Sur les bas salaires, la proposition du Nouveau Front populaire d’augmenter le salaire minimum à 1.600 euros net suscite depuis quelques semaines de vifs débats parmi les économistes. Dans les cercles dirigeants, les craintes se propagent rapidement. Le ministre démissionnaire de l’Economie fustige cette mesure portée par le camp de gauche. » Le débat politique est aujourd’hui déconnecté de la réalité » il critique. » Le débat ignore toute réalité économique et financière. Par exemple, sur le salaire minimum, Il y a des TPE, des PME, des indépendants et des artisans qui doivent payer leurs salariés. Si on leur demande de payer ces salariés 1 600 euros alors que la productivité baisse, ces entreprises vont licencier des salariés « , prévient l’ancien ministre de l’Agriculture sous Nicolas Sarkozy.
Pour les quinquagénaires, « La bonne solution pour augmenter le salaire net des salariés est de revoir complètement la pente des baisses de charges, de rétablir la dynamique salariale et de continuer à créer des emplois ». Là encore, remettre en cause les baisses de charges pourrait certainement réduire le coût du travail au risque de plomber les comptes de la sécurité sociale déjà dans le rouge.
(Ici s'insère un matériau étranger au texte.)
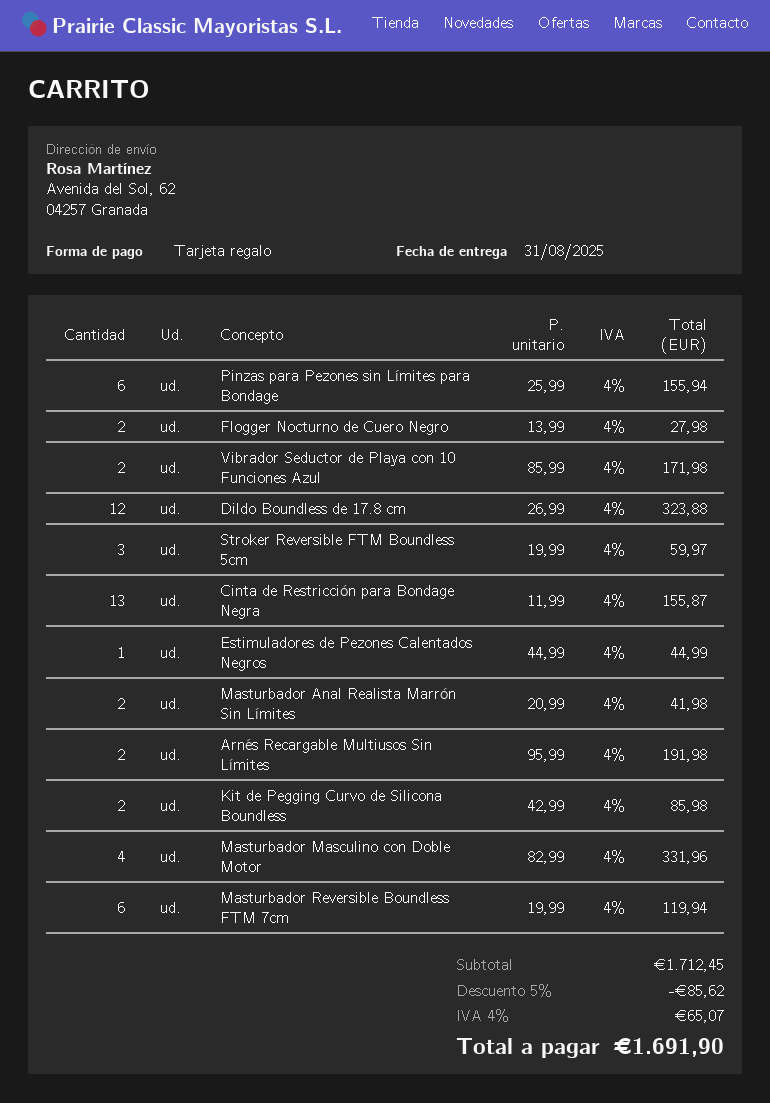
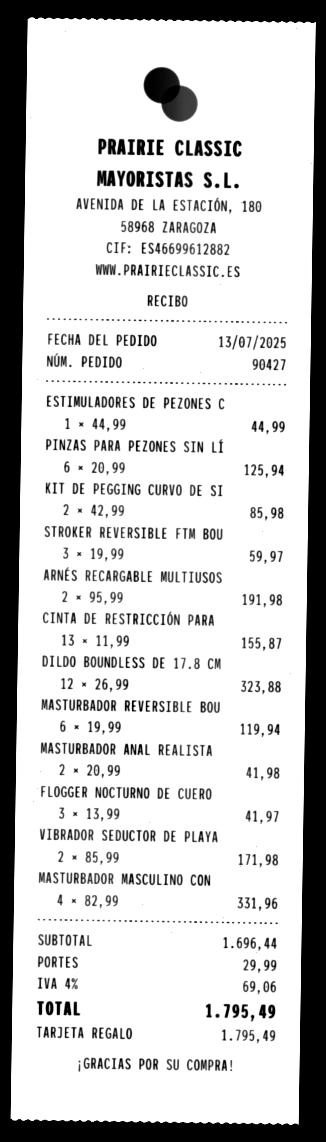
Pinzas para Pezones sin Límites para Bondage: 6 x 25.99 = 155.94 -> 6 x 20.99 = 125.94
Flogger Nocturno de Cuero Negro: 2 x 13.99 = 27.98 -> 3 x 13.99 = 41.97
subtotal: 1712.45 -> 1696.44
discount: 5% = 85.62 -> none
shipping: none -> 29.99
tax: 4% = 65.07 -> 4% = 69.06
total: 1691.90 -> 1795.49

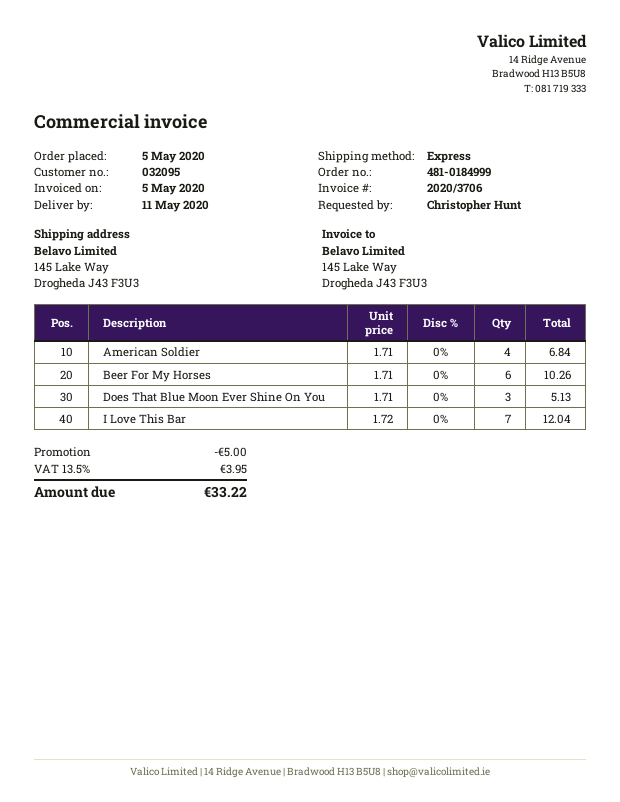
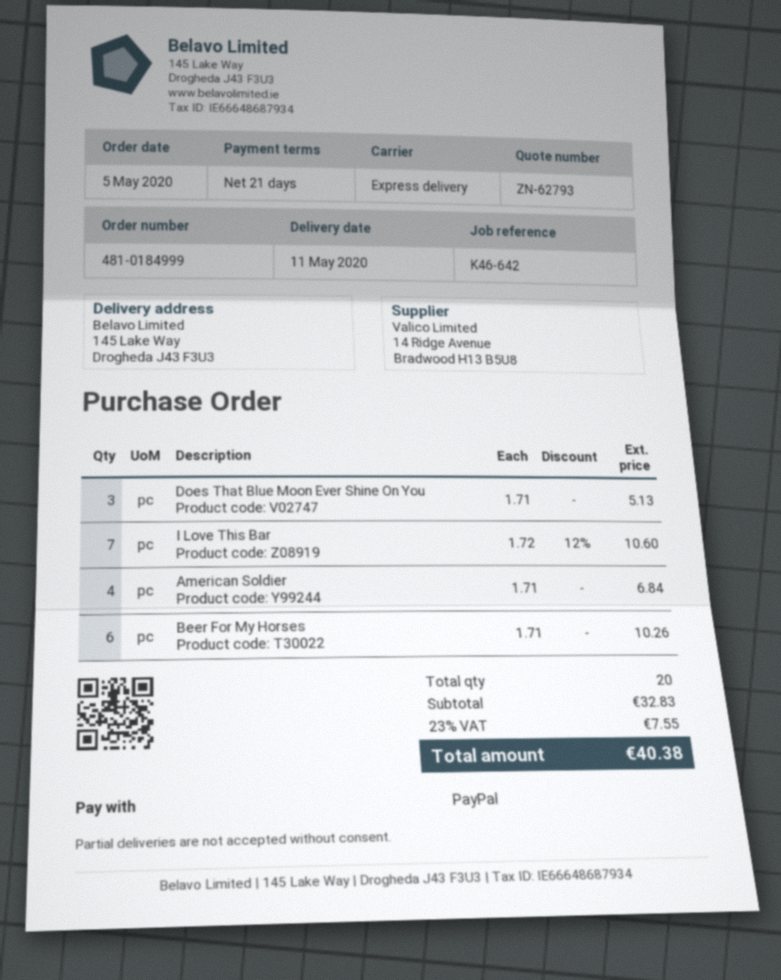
I Love This Bar: 7 x 1.72 = 12.04 -> 7 x 1.72 - 12% = 10.60
discount: 5.00 -> none
tax: 13.5% = 3.95 -> 23% = 7.55
total: 33.22 -> 40.38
Missionnés par le Premier ministre Attal, les économistes Antoine Bozio (Institut de politiques publiques) et Etienne Wasmer (New York University) avaient également proposé dans un rapport intermédiaire de réduire la pente des baisses de cotisations qui pourraient « avoir un fort effet multiplicateur sur la formation professionnelle et permettre ainsi aux salariés de progresser jusqu’au niveau du salaire minimum ». Mais le rapport final, qui doit être remis à Matignon à l’été, pourrait être enterré tant l’incertitude politique est grande.